## WHAT IS EXPECTED:
How many lines in these records hold the string "were"? State only that number.

[Change detection data]
______
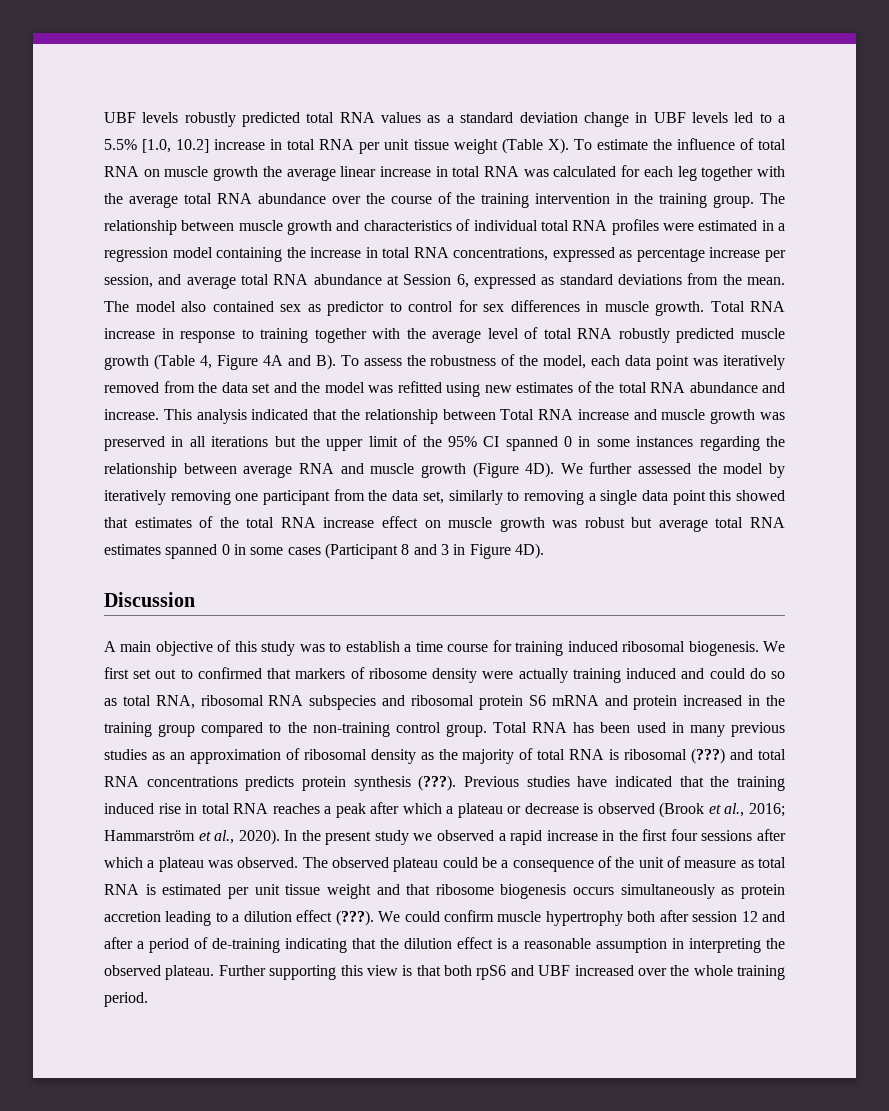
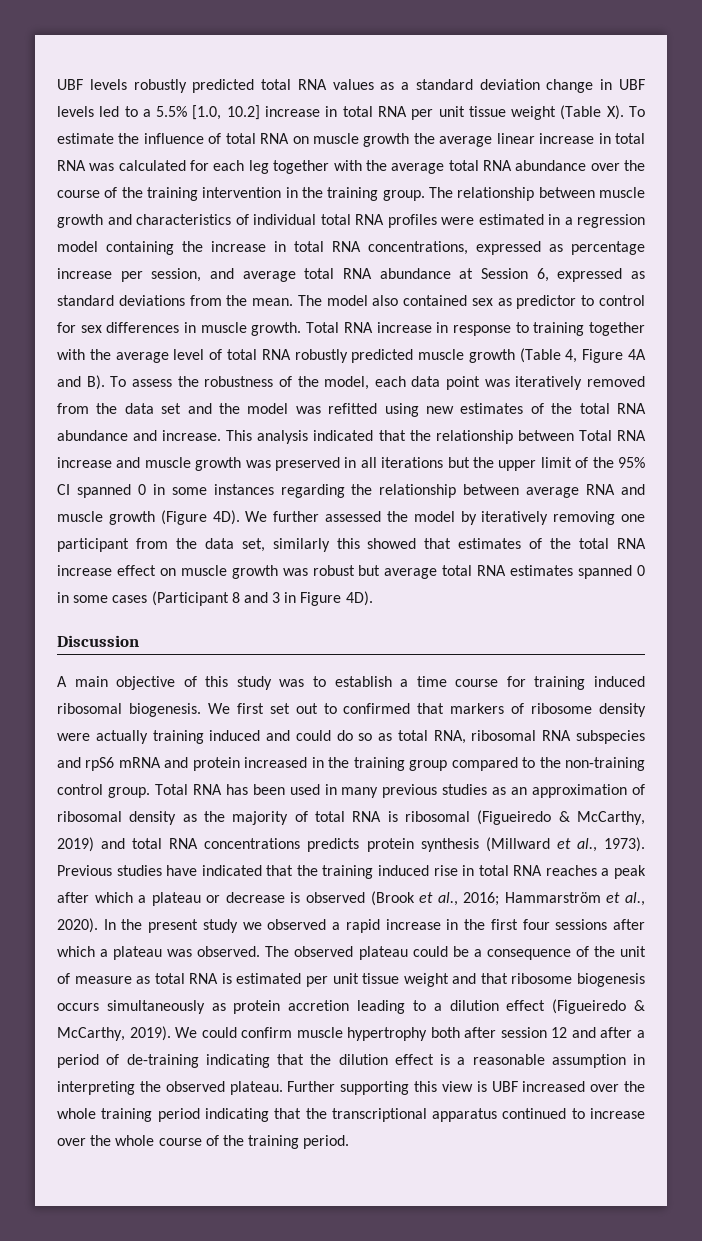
- We further assessed the model by iteratively removing one participant from the data set, similarly to removing a single data point this showed that estimates of the total RNA increase effect on muscle growth was robust but average total RNA estimates spanned 0 in some cases (Participant 8 and 3 in Figure 4D).
+ We further assessed the model by iteratively removing one participant from the data set, similarly this showed that estimates of the total RNA increase effect on muscle growth was robust but average total RNA estimates spanned 0 in some cases (Participant 8 and 3 in Figure 4D).
- We first set out to confirmed that markers of ribosome density were actually training induced and could do so as total RNA, ribosomal RNA subspecies and ribosomal protein S6 mRNA and protein increased in the training group compared to the non-training control group.
+ We first set out to confirmed that markers of ribosome density were actually training induced and could do so as total RNA, ribosomal RNA subspecies and rpS6 mRNA and protein increased in the training group compared to the non-training control group.
- Total RNA has been used in many previous studies as an approximation of ribosomal density as the majority of total RNA is ribosomal (???) and total RNA concentrations predicts protein synthesis (???).
+ Total RNA has been used in many previous studies as an approximation of ribosomal density as the majority of total RNA is ribosomal (Figueiredo & McCarthy, 2019) and total RNA concentrations predicts protein synthesis (Millward et al., 1973).
- The observed plateau could be a consequence of the unit of measure as total RNA is estimated per unit tissue weight and that ribosome biogenesis occurs simultaneously as protein accretion leading to a dilution effect (???).
+ The observed plateau could be a consequence of the unit of measure as total RNA is estimated per unit tissue weight and that ribosome biogenesis occurs simultaneously as protein accretion leading to a dilution effect (Figueiredo & McCarthy, 2019).
- Further supporting this view is that both rpS6 and UBF increased over the whole training period.
+ Further supporting this view is UBF increased over the whole training period indicating that the transcriptional apparatus continued to increase over the whole course of the training period.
______
## RESPONSE BELOW:
2